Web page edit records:
+ + + +

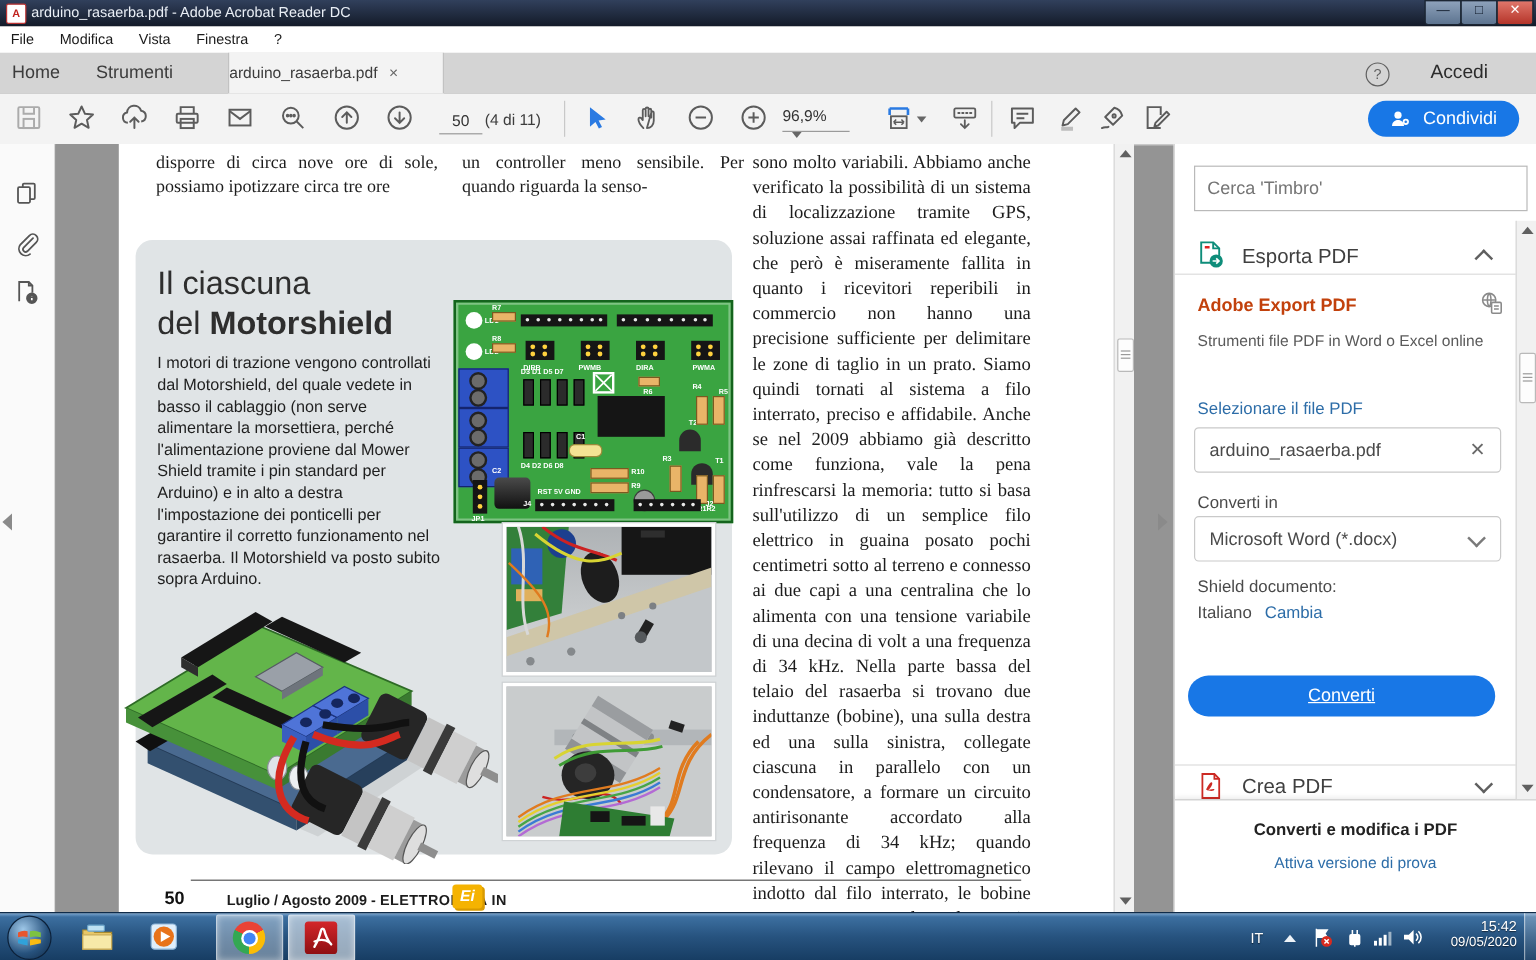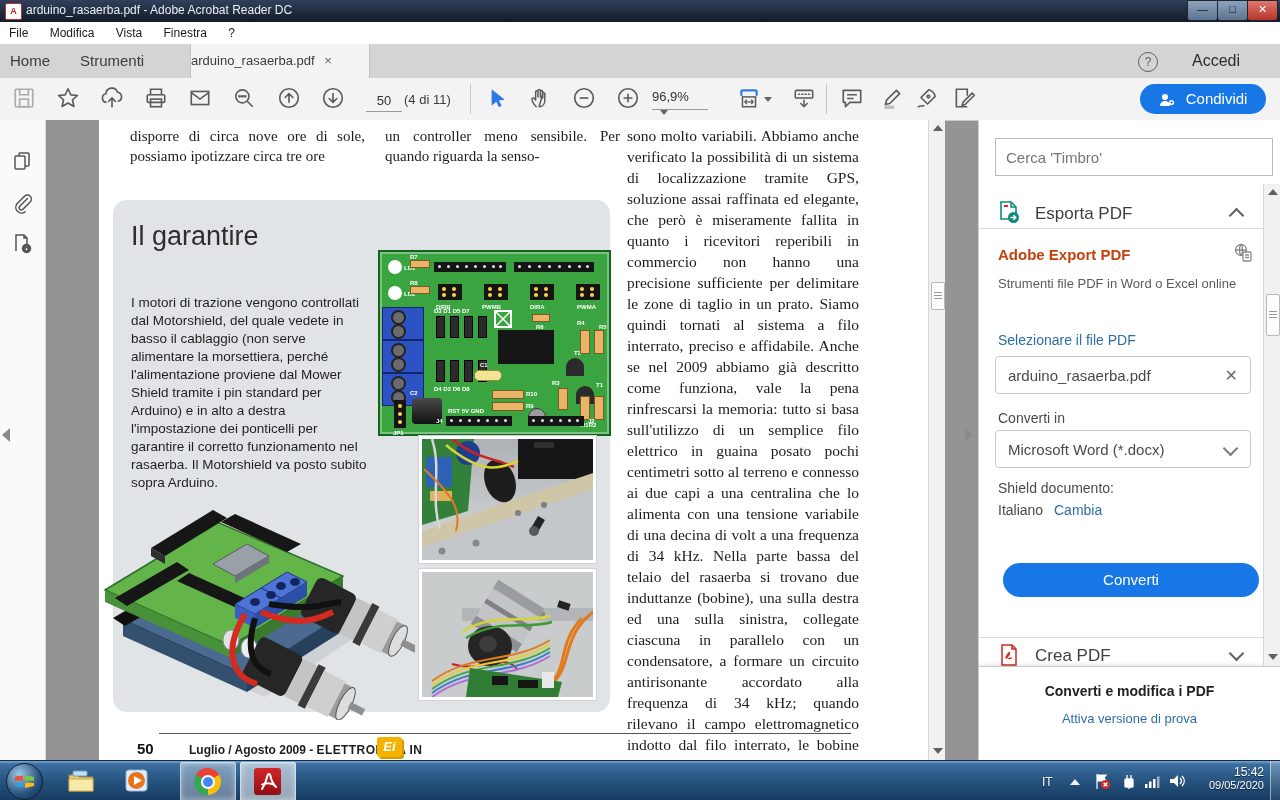--- a/index.html
+++ b/index.html
@@ -94,22 +94,22 @@
   .hairline{position:absolute;left:0;width:285px;height:1px;background:#dcdcdc;}
   .sectionlabel{position:absolute;font-size:17px;color:#3f3f3f;}
   .chev{position:absolute;width:9px;height:9px;border-right:2px solid #5f5f5f;
     border-bottom:2px solid #5f5f5f;}
   .chev.up{transform:rotate(-135deg);}
   .chev.down{transform:rotate(45deg);}
   .bluelink{color:#2d6da8;}
   .fieldbox{position:absolute;left:16px;width:256px;height:38px;border:1px solid #c9c9c9;
     border-radius:4px;font-size:15px;color:#4a4a4a;line-height:38px;padding:0 12px;
     background:#fff;box-sizing:border-box;}
-  .convertibtn{position:absolute;left:24px;top:443px;width:256px;height:34px;border-radius:17px;
-    background:#1877e6;color:#fff;font-size:15px;text-align:center;line-height:34px;}
+  .convertibtn{position:absolute;left:11px;top:443px;width:256px;height:34px;border-radius:17px;
+    background:#1877e6;color:#fff;font-size:15px;text-align:center;line-height:34px;text-decoration:underline;}
   .promo{position:absolute;left:0;top:546px;width:301px;height:94px;background:#fff;
     border-top:1px solid #c9c9c9;box-shadow:0 -2px 4px rgba(0,0,0,.08);text-align:center;}
   
   .taskbar{left:0;top:760px;width:1280px;height:40px;
     background:linear-gradient(180deg,#7aa6d0 0,#3c6fa0 8%,#27537f 50%,#173d63 100%);
     border-top:1px solid #0f2b49;box-sizing:border-box;}
   .taskbtn{position:absolute;top:1px;height:37px;border-radius:2px;}
   .taskbtn.active{background:rgba(255,255,255,.35);border:1px solid rgba(255,255,255,.55);
     box-shadow:inset 0 0 6px rgba(255,255,255,.5);}
   .trayicon{position:absolute;top:12px;}
@@ -296,21 +296,22 @@
 
   <div class="abs docarea">
     <div class="page">
 
       <div class="serifcol" style="position:absolute;left:31px;top:6px;width:235px;font-size:15px;line-height:20px;">disporre di circa nove ore di sole, possiamo ipotizzare circa tre ore</div>
       <div class="serifcol" style="position:absolute;left:286px;top:6px;width:235px;font-size:15px;line-height:20px;">un controller meno sensibile. Per quando riguarda la senso-</div>
       <div class="serifcol" style="position:absolute;left:528px;top:5px;width:232px;font-size:15.5px;line-height:21px;">sono molto variabili. Abbiamo anche verificato la possibilità di un sistema di localizzazione tramite GPS, soluzione assai raffinata ed elegante, che però è miseramente fallita in quanto i ricevitori reperibili in commercio non hanno una precisione sufficiente per delimitare le zone di taglio in un prato. Siamo quindi tornati al sistema a filo interrato, preciso e affidabile. Anche se nel 2009 abbiamo già descritto come funziona, vale la pena rinfrescarsi la memoria: tutto si basa sull'utilizzo di un semplice filo elettrico in guaina posato pochi centimetri sotto al terreno e connesso ai due capi a una centralina che lo alimenta con una tensione variabile di una decina di volt a una frequenza di 34 kHz. Nella parte bassa del telaio del rasaerba si trovano due induttanze (bobine), una sulla destra ed una sulla sinistra, collegate ciascuna in parallelo con un condensatore, a formare un circuito antirisonante accordato alla frequenza di 34 kHz; quando rilevano il campo elettromagnetico indotto dal filo interrato, le bobine presentano un segnale molto ampio (grazie all'antirisonanza) solo con i 34 kHz, mentre se captano,</div>
 
       <div class="greybox">
         <div class="boxtitle">
-          <div>Il garantire</div>
+          <div>Il ciascuna</div>
+          <div><span>del </span><b>Motorshield</b></div>
         </div>
         <div class="boxbody">I motori di trazione vengono controllati dal Motorshield, del quale vedete in basso il cablaggio (non serve alimentare la morsettiera, perché l'alimentazione proviene dal Mower Shield tramite i pin standard per Arduino) e in alto a destra l'impostazione dei ponticelli per garantire il corretto funzionamento nel rasaerba. Il Motorshield va posto subito sopra Arduino.</div>
       </div>
 
       <div class="pcb">
         <div style="position:absolute;left:8px;top:8px;width:14px;height:14px;border-radius:50%;background:#fff;"></div>
         <span class="lbl" style="left:24px;top:13px;">LD1</span>
         <div style="position:absolute;left:8px;top:34px;width:14px;height:14px;border-radius:50%;background:#fff;"></div>
         <span class="lbl" style="left:24px;top:39px;">LD2</span>
         <span class="lbl" style="left:30px;top:2px;">R7</span>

+ + + +

Problem to solve:
Going through the records, say how many lines hold the string "garantire". Only the number should be given.

Output for this task:
2